▶ [What is expected]:
Copy every entry word for word. Skip the pictures.

[Records from a data collection]
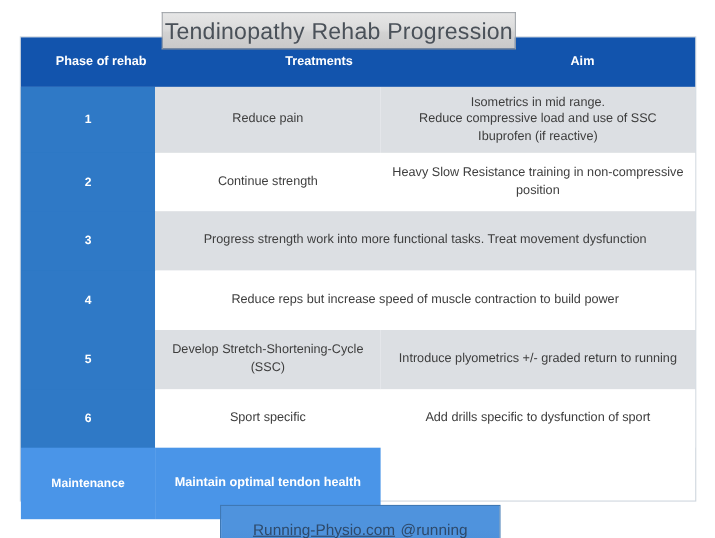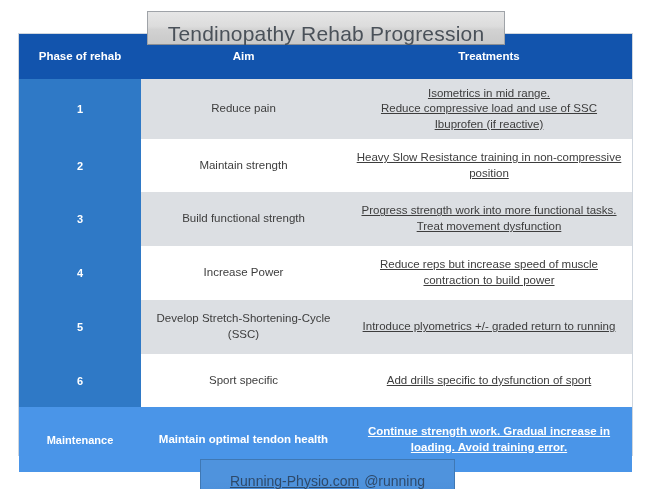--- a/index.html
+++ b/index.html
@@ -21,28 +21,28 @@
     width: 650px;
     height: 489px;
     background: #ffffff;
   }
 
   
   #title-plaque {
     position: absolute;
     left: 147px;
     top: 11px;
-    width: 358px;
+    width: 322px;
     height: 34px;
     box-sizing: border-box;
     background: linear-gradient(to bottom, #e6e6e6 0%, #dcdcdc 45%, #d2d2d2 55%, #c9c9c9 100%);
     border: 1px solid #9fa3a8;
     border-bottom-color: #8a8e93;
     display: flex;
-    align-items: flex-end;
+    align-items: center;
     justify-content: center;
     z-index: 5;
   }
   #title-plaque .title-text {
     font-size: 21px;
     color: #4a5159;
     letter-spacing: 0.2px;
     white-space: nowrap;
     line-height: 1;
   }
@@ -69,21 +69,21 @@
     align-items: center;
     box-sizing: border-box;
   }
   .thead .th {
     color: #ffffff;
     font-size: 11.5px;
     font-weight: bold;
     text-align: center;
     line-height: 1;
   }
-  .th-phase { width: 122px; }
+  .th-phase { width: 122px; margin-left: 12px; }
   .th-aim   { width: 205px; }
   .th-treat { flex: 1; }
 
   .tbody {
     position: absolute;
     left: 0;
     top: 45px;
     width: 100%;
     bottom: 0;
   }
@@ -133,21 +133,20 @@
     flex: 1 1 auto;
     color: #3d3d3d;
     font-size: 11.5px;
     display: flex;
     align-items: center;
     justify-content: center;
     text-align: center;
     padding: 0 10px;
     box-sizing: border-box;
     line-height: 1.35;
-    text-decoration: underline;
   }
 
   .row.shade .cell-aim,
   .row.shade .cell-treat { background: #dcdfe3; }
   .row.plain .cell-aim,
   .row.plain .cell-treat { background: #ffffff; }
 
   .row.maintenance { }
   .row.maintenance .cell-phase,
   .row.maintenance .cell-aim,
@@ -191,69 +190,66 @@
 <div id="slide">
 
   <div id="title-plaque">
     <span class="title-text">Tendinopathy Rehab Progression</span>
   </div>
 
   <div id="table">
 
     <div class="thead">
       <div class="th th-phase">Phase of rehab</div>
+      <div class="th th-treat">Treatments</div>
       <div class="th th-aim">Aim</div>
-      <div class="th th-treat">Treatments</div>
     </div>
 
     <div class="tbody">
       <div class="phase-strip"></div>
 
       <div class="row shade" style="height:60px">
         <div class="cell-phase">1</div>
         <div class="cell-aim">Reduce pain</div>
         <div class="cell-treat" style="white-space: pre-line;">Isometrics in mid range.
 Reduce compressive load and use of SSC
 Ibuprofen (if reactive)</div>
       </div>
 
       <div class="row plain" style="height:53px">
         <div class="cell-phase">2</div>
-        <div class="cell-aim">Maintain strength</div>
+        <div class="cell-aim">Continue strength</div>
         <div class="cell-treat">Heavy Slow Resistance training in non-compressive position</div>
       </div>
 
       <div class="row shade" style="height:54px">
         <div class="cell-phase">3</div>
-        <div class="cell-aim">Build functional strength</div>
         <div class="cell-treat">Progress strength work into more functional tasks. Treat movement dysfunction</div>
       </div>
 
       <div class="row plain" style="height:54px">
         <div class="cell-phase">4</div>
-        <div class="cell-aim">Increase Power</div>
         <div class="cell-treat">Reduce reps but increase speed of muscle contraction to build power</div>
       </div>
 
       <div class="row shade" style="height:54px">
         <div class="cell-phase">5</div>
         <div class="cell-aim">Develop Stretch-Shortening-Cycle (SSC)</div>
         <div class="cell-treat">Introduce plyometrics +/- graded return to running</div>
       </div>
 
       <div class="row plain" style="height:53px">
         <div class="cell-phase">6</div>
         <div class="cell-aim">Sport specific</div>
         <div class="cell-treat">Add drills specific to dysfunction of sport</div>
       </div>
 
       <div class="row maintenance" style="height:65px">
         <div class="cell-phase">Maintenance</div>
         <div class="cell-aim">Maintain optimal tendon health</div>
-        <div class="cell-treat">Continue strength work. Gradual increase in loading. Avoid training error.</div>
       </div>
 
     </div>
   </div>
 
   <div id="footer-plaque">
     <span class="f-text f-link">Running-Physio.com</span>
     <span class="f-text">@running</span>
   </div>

▶ [Answer section]:
--- a/index.html
+++ b/index.html
@@ -21,28 +21,28 @@
     width: 650px;
     height: 489px;
     background: #ffffff;
   }
 
   
   #title-plaque {
     position: absolute;
     left: 147px;
     top: 11px;
-    width: 358px;
+    width: 322px;
     height: 34px;
     box-sizing: border-box;
     background: linear-gradient(to bottom, #e6e6e6 0%, #dcdcdc 45%, #d2d2d2 55%, #c9c9c9 100%);
     border: 1px solid #9fa3a8;
     border-bottom-color: #8a8e93;
     display: flex;
-    align-items: flex-end;
+    align-items: center;
     justify-content: center;
     z-index: 5;
   }
   #title-plaque .title-text {
     font-size: 21px;
     color: #4a5159;
     letter-spacing: 0.2px;
     white-space: nowrap;
     line-height: 1;
   }
@@ -69,21 +69,21 @@
     align-items: center;
     box-sizing: border-box;
   }
   .thead .th {
     color: #ffffff;
     font-size: 11.5px;
     font-weight: bold;
     text-align: center;
     line-height: 1;
   }
-  .th-phase { width: 122px; }
+  .th-phase { width: 122px; margin-left: 12px; }
   .th-aim   { width: 205px; }
   .th-treat { flex: 1; }
 
   .tbody {
     position: absolute;
     left: 0;
     top: 45px;
     width: 100%;
     bottom: 0;
   }
@@ -133,21 +133,20 @@
     flex: 1 1 auto;
     color: #3d3d3d;
     font-size: 11.5px;
     display: flex;
     align-items: center;
     justify-content: center;
     text-align: center;
     padding: 0 10px;
     box-sizing: border-box;
     line-height: 1.35;
-    text-decoration: underline;
   }
 
   .row.shade .cell-aim,
   .row.shade .cell-treat { background: #dcdfe3; }
   .row.plain .cell-aim,
   .row.plain .cell-treat { background: #ffffff; }
 
   .row.maintenance { }
   .row.maintenance .cell-phase,
   .row.maintenance .cell-aim,
@@ -191,69 +190,66 @@
 <div id="slide">
 
   <div id="title-plaque">
     <span class="title-text">Tendinopathy Rehab Progression</span>
   </div>
 
   <div id="table">
 
     <div class="thead">
       <div class="th th-phase">Phase of rehab</div>
+      <div class="th th-treat">Treatments</div>
       <div class="th th-aim">Aim</div>
-      <div class="th th-treat">Treatments</div>
     </div>
 
     <div class="tbody">
       <div class="phase-strip"></div>
 
       <div class="row shade" style="height:60px">
         <div class="cell-phase">1</div>
         <div class="cell-aim">Reduce pain</div>
         <div class="cell-treat" style="white-space: pre-line;">Isometrics in mid range.
 Reduce compressive load and use of SSC
 Ibuprofen (if reactive)</div>
       </div>
 
       <div class="row plain" style="height:53px">
         <div class="cell-phase">2</div>
-        <div class="cell-aim">Maintain strength</div>
+        <div class="cell-aim">Continue strength</div>
         <div class="cell-treat">Heavy Slow Resistance training in non-compressive position</div>
       </div>
 
       <div class="row shade" style="height:54px">
         <div class="cell-phase">3</div>
-        <div class="cell-aim">Build functional strength</div>
         <div class="cell-treat">Progress strength work into more functional tasks. Treat movement dysfunction</div>
       </div>
 
       <div class="row plain" style="height:54px">
         <div class="cell-phase">4</div>
-        <div class="cell-aim">Increase Power</div>
         <div class="cell-treat">Reduce reps but increase speed of muscle contraction to build power</div>
       </div>
 
       <div class="row shade" style="height:54px">
         <div class="cell-phase">5</div>
         <div class="cell-aim">Develop Stretch-Shortening-Cycle (SSC)</div>
         <div class="cell-treat">Introduce plyometrics +/- graded return to running</div>
       </div>
 
       <div class="row plain" style="height:53px">
         <div class="cell-phase">6</div>
         <div class="cell-aim">Sport specific</div>
         <div class="cell-treat">Add drills specific to dysfunction of sport</div>
       </div>
 
       <div class="row maintenance" style="height:65px">
         <div class="cell-phase">Maintenance</div>
         <div class="cell-aim">Maintain optimal tendon health</div>
-        <div class="cell-treat">Continue strength work. Gradual increase in loading. Avoid training error.</div>
       </div>
 
     </div>
   </div>
 
   <div id="footer-plaque">
     <span class="f-text f-link">Running-Physio.com</span>
     <span class="f-text">@running</span>
   </div>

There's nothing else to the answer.